─── EXCERPTED RECORDS

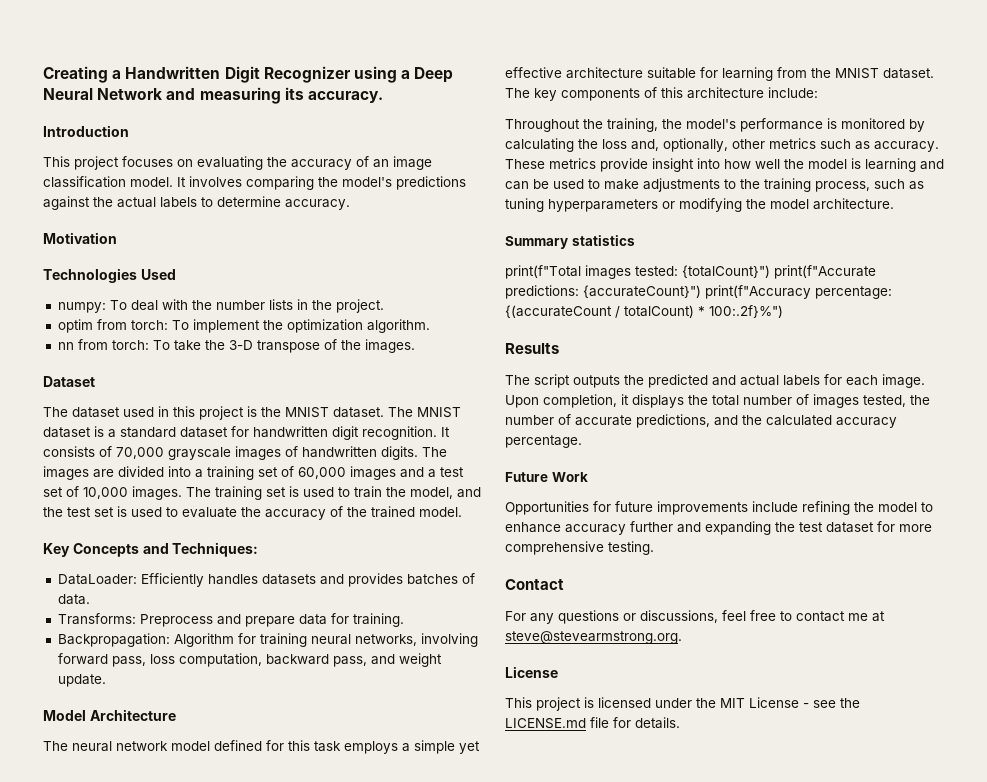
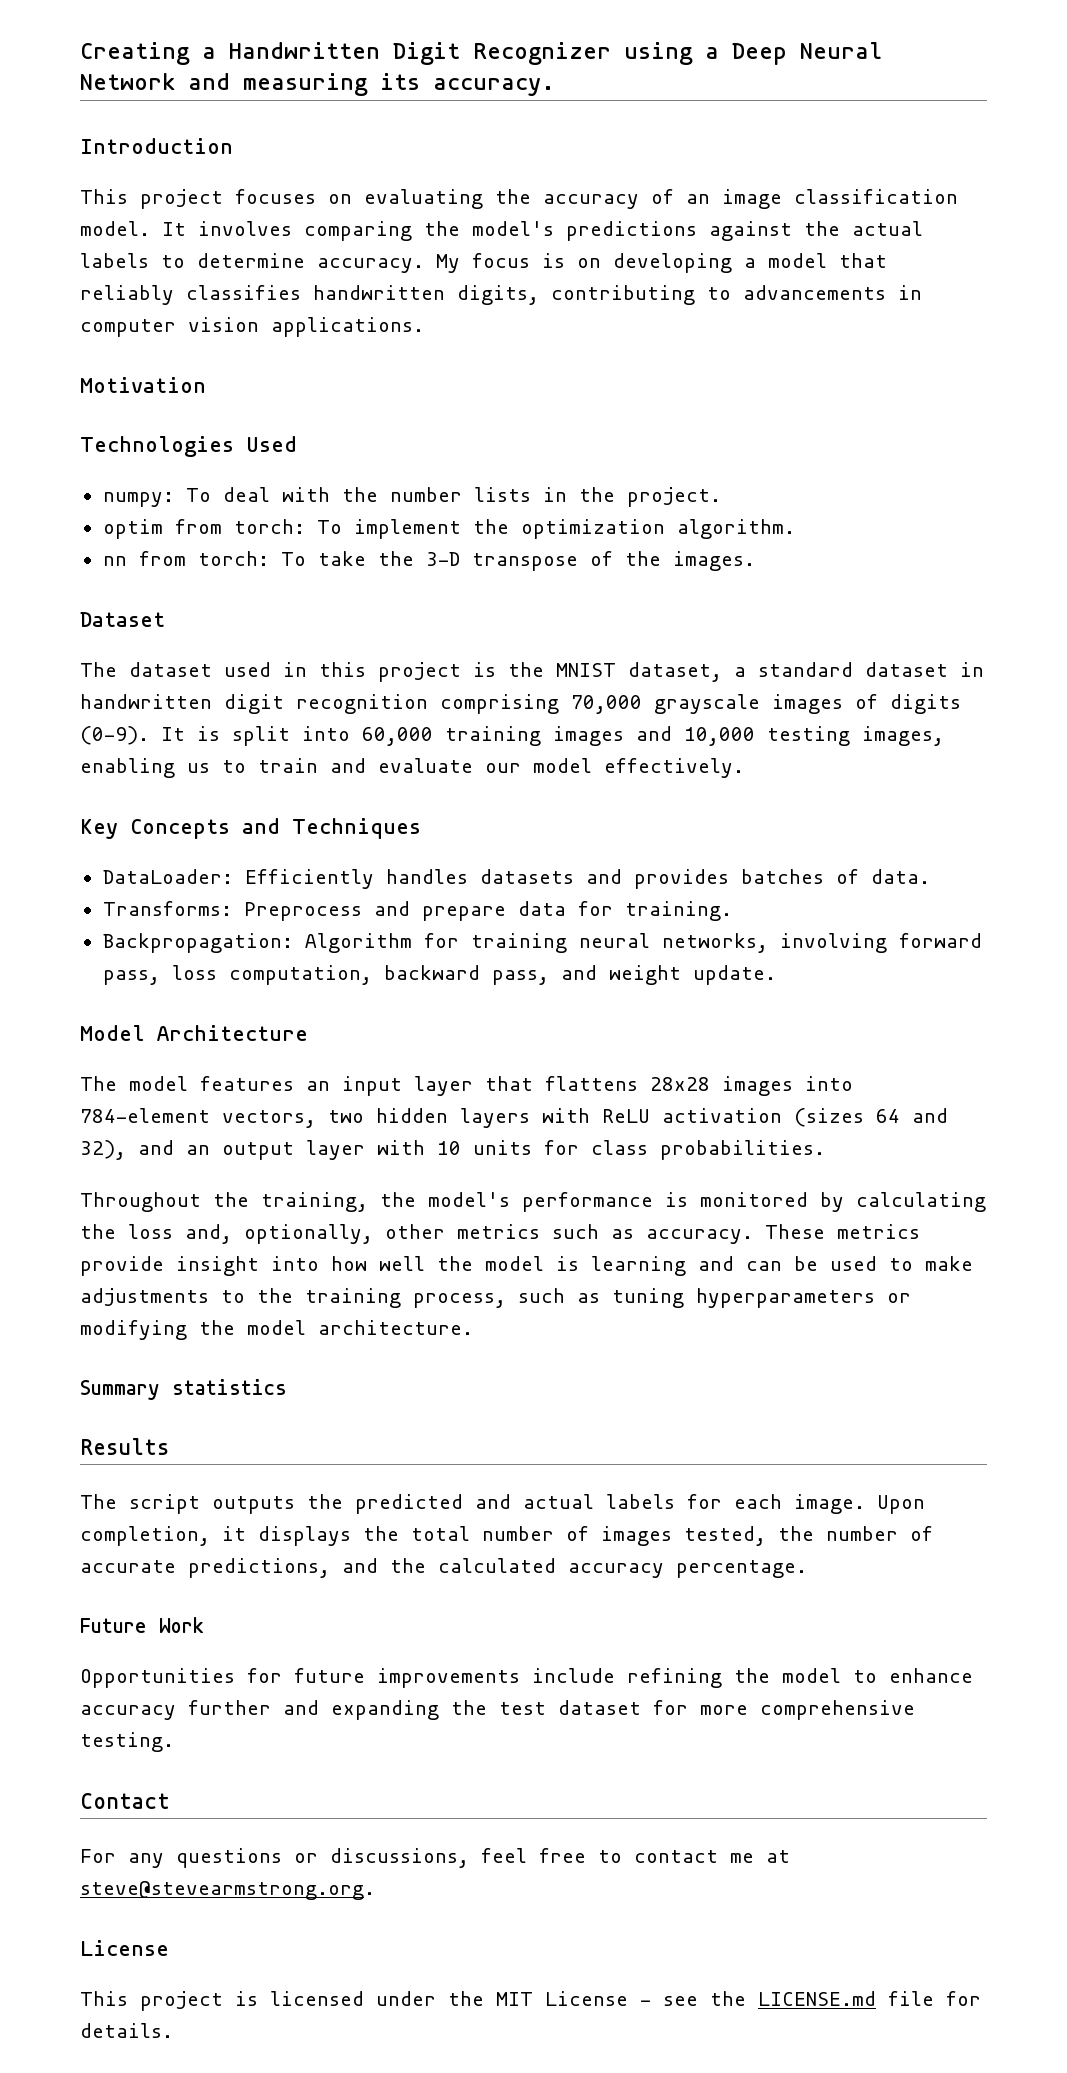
+ My focus is on developing a model that reliably classifies handwritten digits, contributing to advancements in computer vision applications.
- The dataset used in this project is the MNIST dataset. The MNIST dataset is a standard dataset for handwritten digit recognition. It consists of 70,000 grayscale images of handwritten digits. The images are divided into a training set of 60,000 images and a test set of 10,000 images. The training set is used to train the model, and the test set is used to evaluate the accuracy of the trained model.
+ The dataset used in this project is the MNIST dataset, a standard dataset in handwritten digit recognition comprising 70,000 grayscale images of digits (0-9). It is split into 60,000 training images and 10,000 testing images, enabling us to train and evaluate our model effectively.
- Key Concepts and Techniques:
+ Key Concepts and Techniques
- The neural network model defined for this task employs a simple yet effective architecture suitable for learning from the MNIST dataset. The key components of this architecture include:
+ The model features an input layer that flattens 28x28 images into 784-element vectors, two hidden layers with ReLU activation (sizes 64 and 32), and an output layer with 10 units for class probabilities.
- print(f"Total images tested: {totalCount}") print(f"Accurate predictions: {accurateCount}") print(f"Accuracy percentage: {(accurateCount / totalCount) * 100:.2f}%")

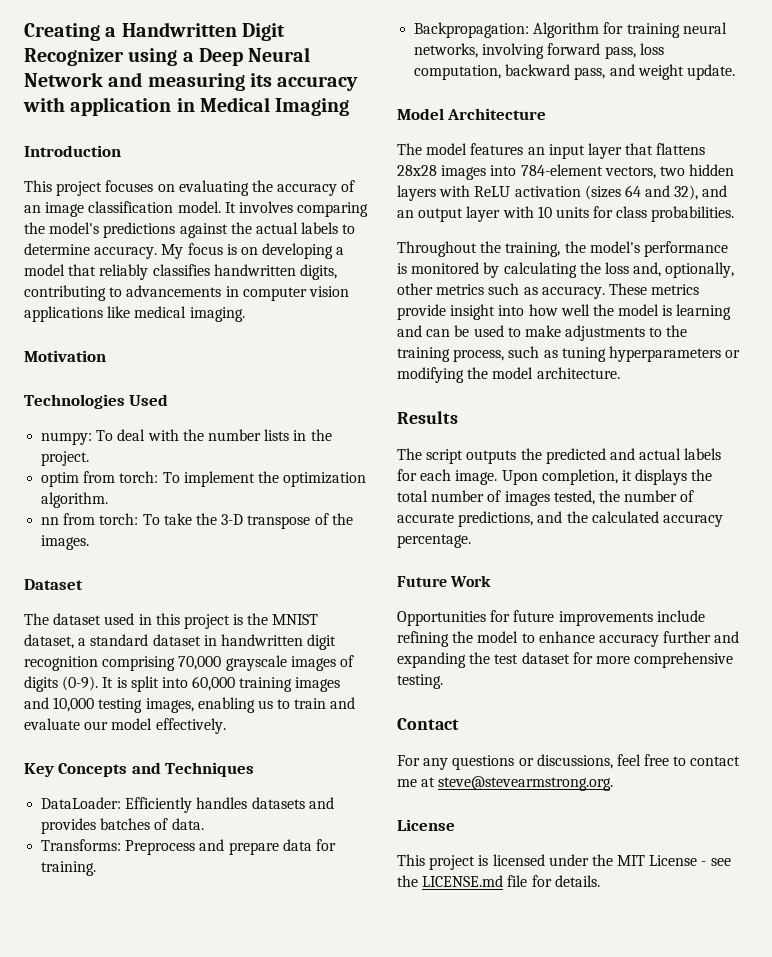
- Creating a Handwritten Digit Recognizer using a Deep Neural Network and measuring its accuracy.
+ Creating a Handwritten Digit Recognizer using a Deep Neural Network and measuring its accuracy with application in Medical Imaging
- My focus is on developing a model that reliably classifies handwritten digits, contributing to advancements in computer vision applications.
+ My focus is on developing a model that reliably classifies handwritten digits, contributing to advancements in computer vision applications like medical imaging.
- Summary statistics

──────

▶ _TASK_:
Copy out each record word for word and omit any pictures.

▶ _SOLUTION_:
+ My focus is on developing a model that reliably classifies handwritten digits, contributing to advancements in computer vision applications.
- The dataset used in this project is the MNIST dataset. The MNIST dataset is a standard dataset for handwritten digit recognition. It consists of 70,000 grayscale images of handwritten digits. The images are divided into a training set of 60,000 images and a test set of 10,000 images. The training set is used to train the model, and the test set is used to evaluate the accuracy of the trained model.
+ The dataset used in this project is the MNIST dataset, a standard dataset in handwritten digit recognition comprising 70,000 grayscale images of digits (0-9). It is split into 60,000 training images and 10,000 testing images, enabling us to train and evaluate our model effectively.
- Key Concepts and Techniques:
+ Key Concepts and Techniques
- The neural network model defined for this task employs a simple yet effective architecture suitable for learning from the MNIST dataset. The key components of this architecture include:
+ The model features an input layer that flattens 28x28 images into 784-element vectors, two hidden layers with ReLU activation (sizes 64 and 32), and an output layer with 10 units for class probabilities.
- print(f"Total images tested: {totalCount}") print(f"Accurate predictions: {accurateCount}") print(f"Accuracy percentage: {(accurateCount / totalCount) * 100:.2f}%")

- Creating a Handwritten Digit Recognizer using a Deep Neural Network and measuring its accuracy.
+ Creating a Handwritten Digit Recognizer using a Deep Neural Network and measuring its accuracy with application in Medical Imaging
- My focus is on developing a model that reliably classifies handwritten digits, contributing to advancements in computer vision applications.
+ My focus is on developing a model that reliably classifies handwritten digits, contributing to advancements in computer vision applications like medical imaging.
- Summary statistics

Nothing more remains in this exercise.